Data structures tie related values into one object
Functions tie related commands into one object
In both cases: easier to understand, easier to work with, easier to build into larger things
# "Huber" loss function, for outlier-resistant regression
# Inputs: vector of numbers (x)
# Outputs: vector with x^2 for small entries, 2|x|-1 for large ones
psi.1 = function(x) {
psi = ifelse(x^2 > 1, 2*abs(x)-1, x^2)
return(psi)
}
Our functions get used just like the built-in ones:
z = c(-0.5,-5,0.9,9)
psi.1(z)
## [1] 0.25 9.00 0.81 17.00
Go back to the declaration and look at the parts:
# "Huber" loss function, for outlier-resistant regression
# Inputs: vector of numbers (x)
# Outputs: vector with x^2 for small entries, 2|x|-1 for large ones
psi.1 = function(x) {
psi = ifelse(x^2 > 1, 2*abs(x)-1, x^2)
return(psi)
}
Two interfaces: the inputs or arguments; the outputs or return value
Calls other functions ifelse()
, abs()
, operators ^
and >
. Could have also called other functions we’ve written
return()
says what the output is. With no explicit return statement, the function just outputs what’s on the last line
Comments: not required by R, but a very good idea! One-line description of purpose; listing of arguments; listing of outputs
# "Hubger" loss function, for outlier-resistant regression
# Inputs: vector of numbers (x), scale for crossover (c)
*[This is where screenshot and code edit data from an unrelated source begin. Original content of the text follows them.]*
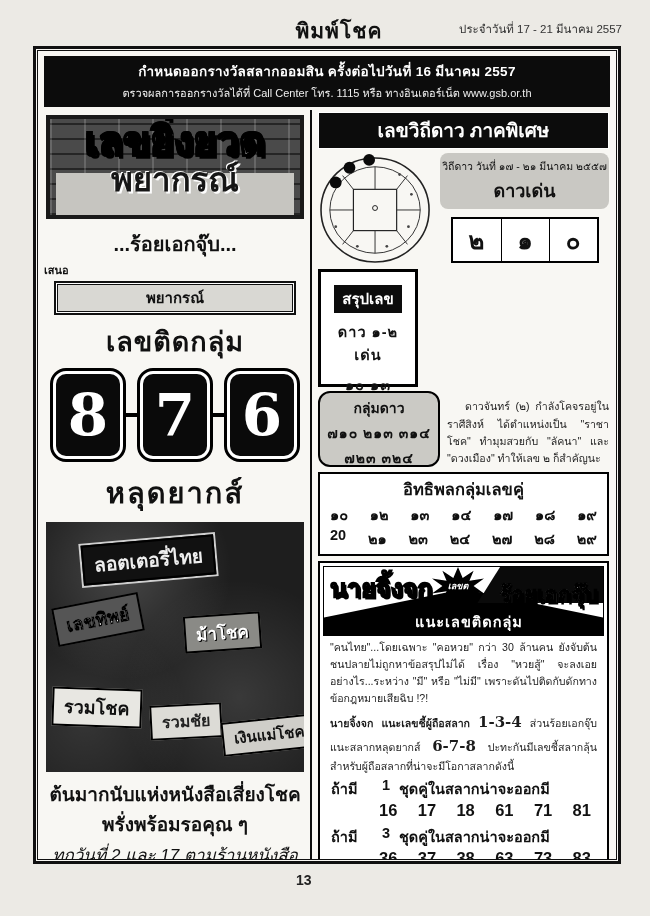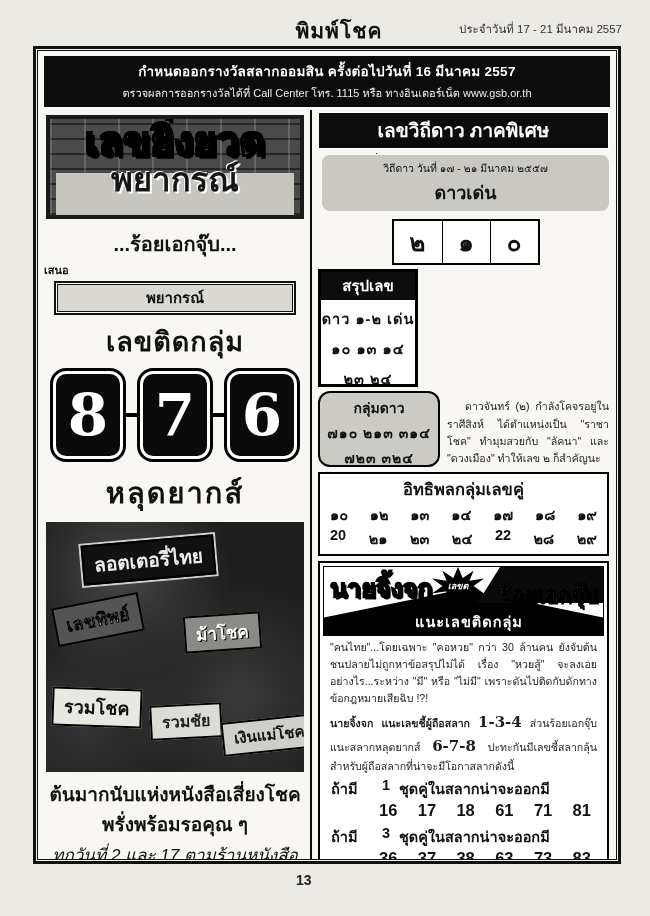--- a/index.html
+++ b/index.html
@@ -78,7 +78,7 @@
   
   .star-header { background:#0c0c0c; color:#fff; text-align:center; font-size:19px; font-weight:800;
     padding:3px 0 4px; box-shadow:0 0 0 1px #fff inset; }
-  .astro-row { display:flex; margin-top:4px; height:112px;flex-direction:column; }
+  .astro-row { display:flex; margin-top:4px; height:112px; }
   .astro-chart { width:118px; height:112px; }
   .astro-right { flex:1; padding-left:4px; display:flex; flex-direction:column; align-items:center; }
   .star-gray { width:100%; background:#c9c8c3; border-radius:8px; text-align:center; padding:5px 2px 4px; }

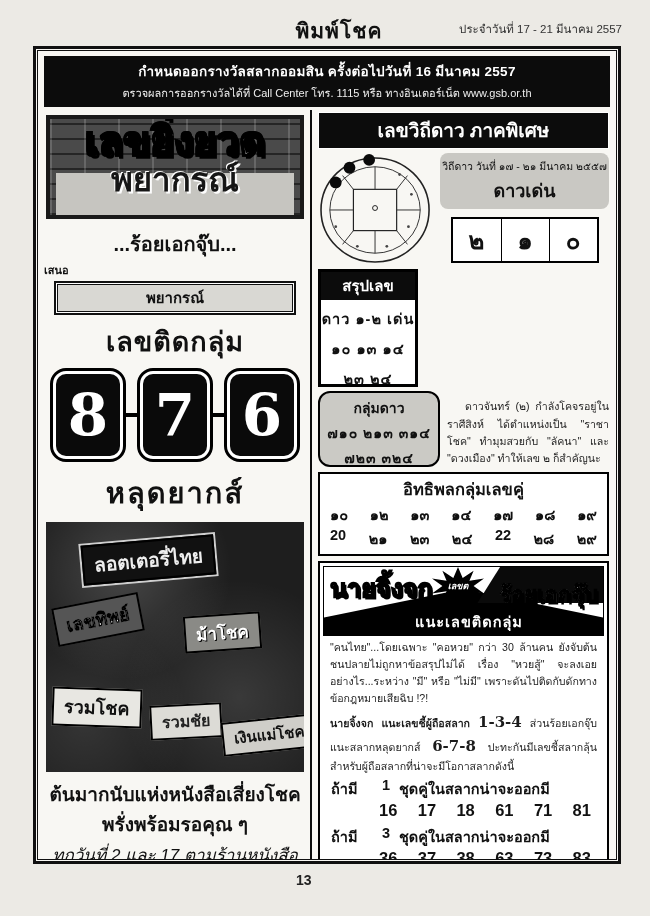--- a/index.html
+++ b/index.html
@@ -90,7 +90,7 @@
   .star-cell + .star-cell { border-left:1.5px solid #000; }
 
   .sum-row { display:flex; margin-top:4px; }
-  .sum-box { width:100px; border:3px solid #000; padding:0; height:118px; background:#fff; flex:none; }
+  .sum-box { width:100px; border:3px solid #000; padding:13px; height:118px; background:#fff; flex:none; }
   .sum-head { background:#0c0c0c; color:#fff; text-align:center; font-size:15px; font-weight:800; padding:2px 0; }
   .sum-line { text-align:center; font-size:14.5px; font-weight:800; margin-top:7px; letter-spacing:1px; }
   .para { flex:1; padding:2px 0 0 7px; font-size:10.6px; line-height:1.62; text-align:justify; color:#1c1c1c; }

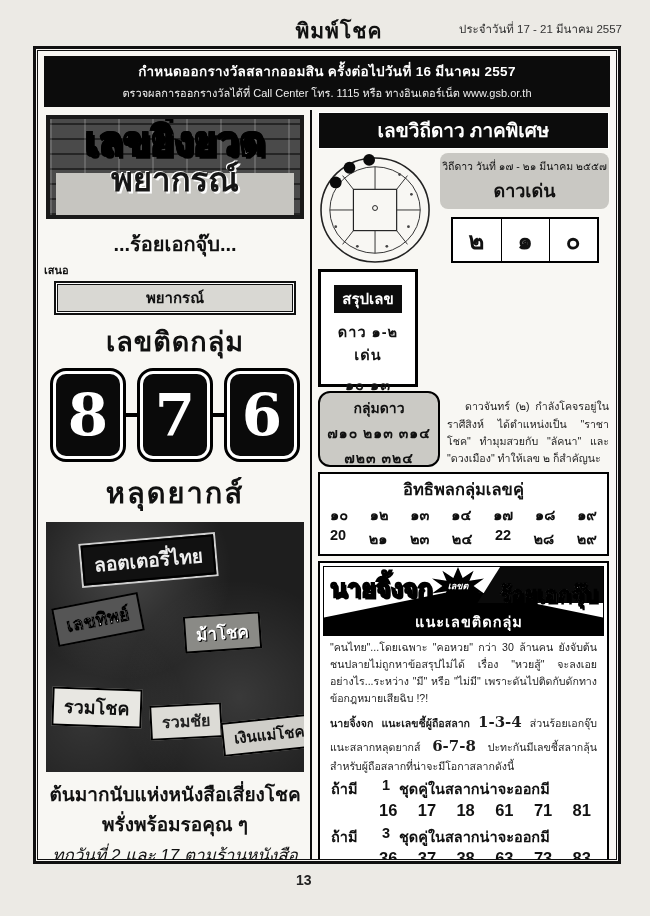--- a/index.html
+++ b/index.html
@@ -272,7 +272,7 @@
             <span>๒๑</span>
             <span>๒๓</span>
             <span>๒๔</span>
-            <span>22</span>
+            <span>๒๗</span>
             <span>๒๘</span>
             <span>๒๙</span>
           </div>

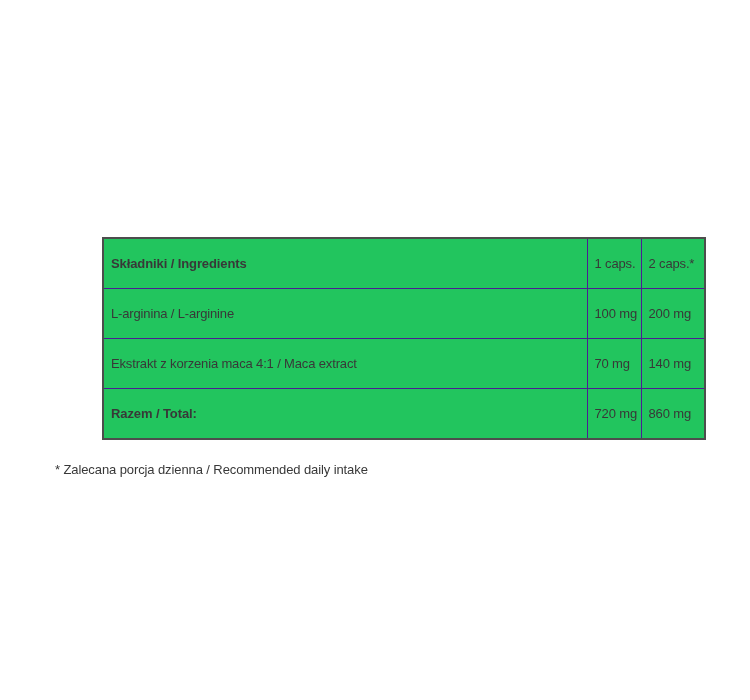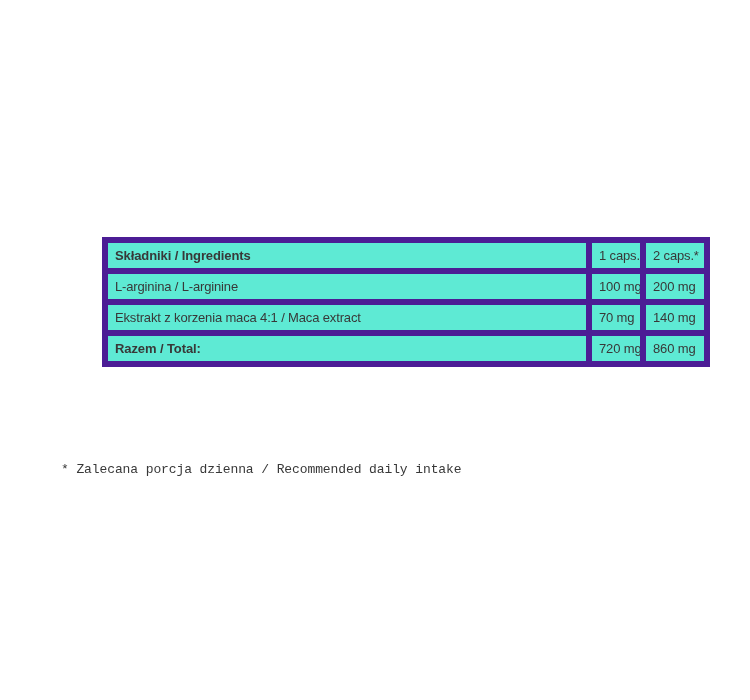--- a/index.html
+++ b/index.html
@@ -26,9 +26,9 @@
     border: 2px solid #4d4d4d;
   }
   table.ingredients td {
-    border: 6px solid #4c1d95;
+    border: 1px solid #4c1d95;
     height: 25px;
-    padding: 0 7px;
+    padding: 12px 7px;
     font-size: 13px;
     letter-spacing: -0.15px;
     line-height: 25px;
@@ -36,7 +36,7 @@
     white-space: nowrap;
     overflow: hidden;
     vertical-align: middle;
-    background: #5eead4;
+    background: #22c55e;
   }
   table.ingredients td.bold {
     font-weight: bold;

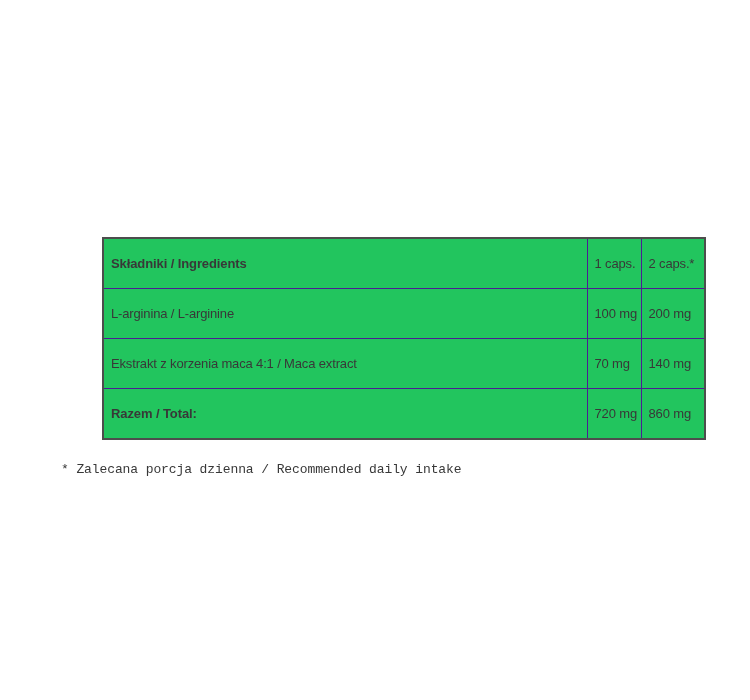--- a/index.html
+++ b/index.html
@@ -47,13 +47,12 @@
   col.c-v2   { width: 64px; }
   .footnote {
     position: absolute;
-    left: 61px;
+    left: 55px;
     top: 462px;
     font-size: 13px;
     letter-spacing: -0.1px;
     color: #383838;
     white-space: nowrap;
-    font-family: Liberation Mono, monospace;
   }
 </style>
 </head>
# Outputs: vector with x^2 for small entries, 2c|x|-c^2 for large ones
psi.2 = function(x, c=1) {
psi = ifelse(x^2 > c^2, 2*c*abs(x)-c^2, x^2)
return(psi)
}
psi.1(z)
## [1] 0.25 9.00 0.81 17.00
psi.2(z,1) # Same
## [1] 0.25 9.00 0.81 17.00
Default values get used if arguments are missing:
psi.2(z) # Same
## [1] 0.25 9.00 0.81 17.00
Named arguments can go in any order when explicitly labeled:
psi.2(z,1)
## [1] 0.25 9.00 0.81 17.00
psi.2(z,c=1) # Same
## [1] 0.25 9.00 0.81 17.00
psi.2(x=z,c=1) # Same
## [1] 0.25 9.00 0.81 17.00
psi.2(c=1,x=z) # Same
## [1] 0.25 9.00 0.81 17.00
psi.2(1,z) # Different!
## [1] -1.25 1.00 0.99 1.00
Odd behavior can occur when arguments are passed that we don’t expect
psi.2(x=z,c=c(1,1,1,10))
## [1] 0.25 9.00 0.81 81.00
psi.2(x=z,c=-1)
## [1] 0.25 -11.00 0.81 -19.00
So we can put few sanity checks into the code
# "Huber" loss function, for outlier-resistant regression
# Inputs: vector of numbers (x), scale for crossover (c)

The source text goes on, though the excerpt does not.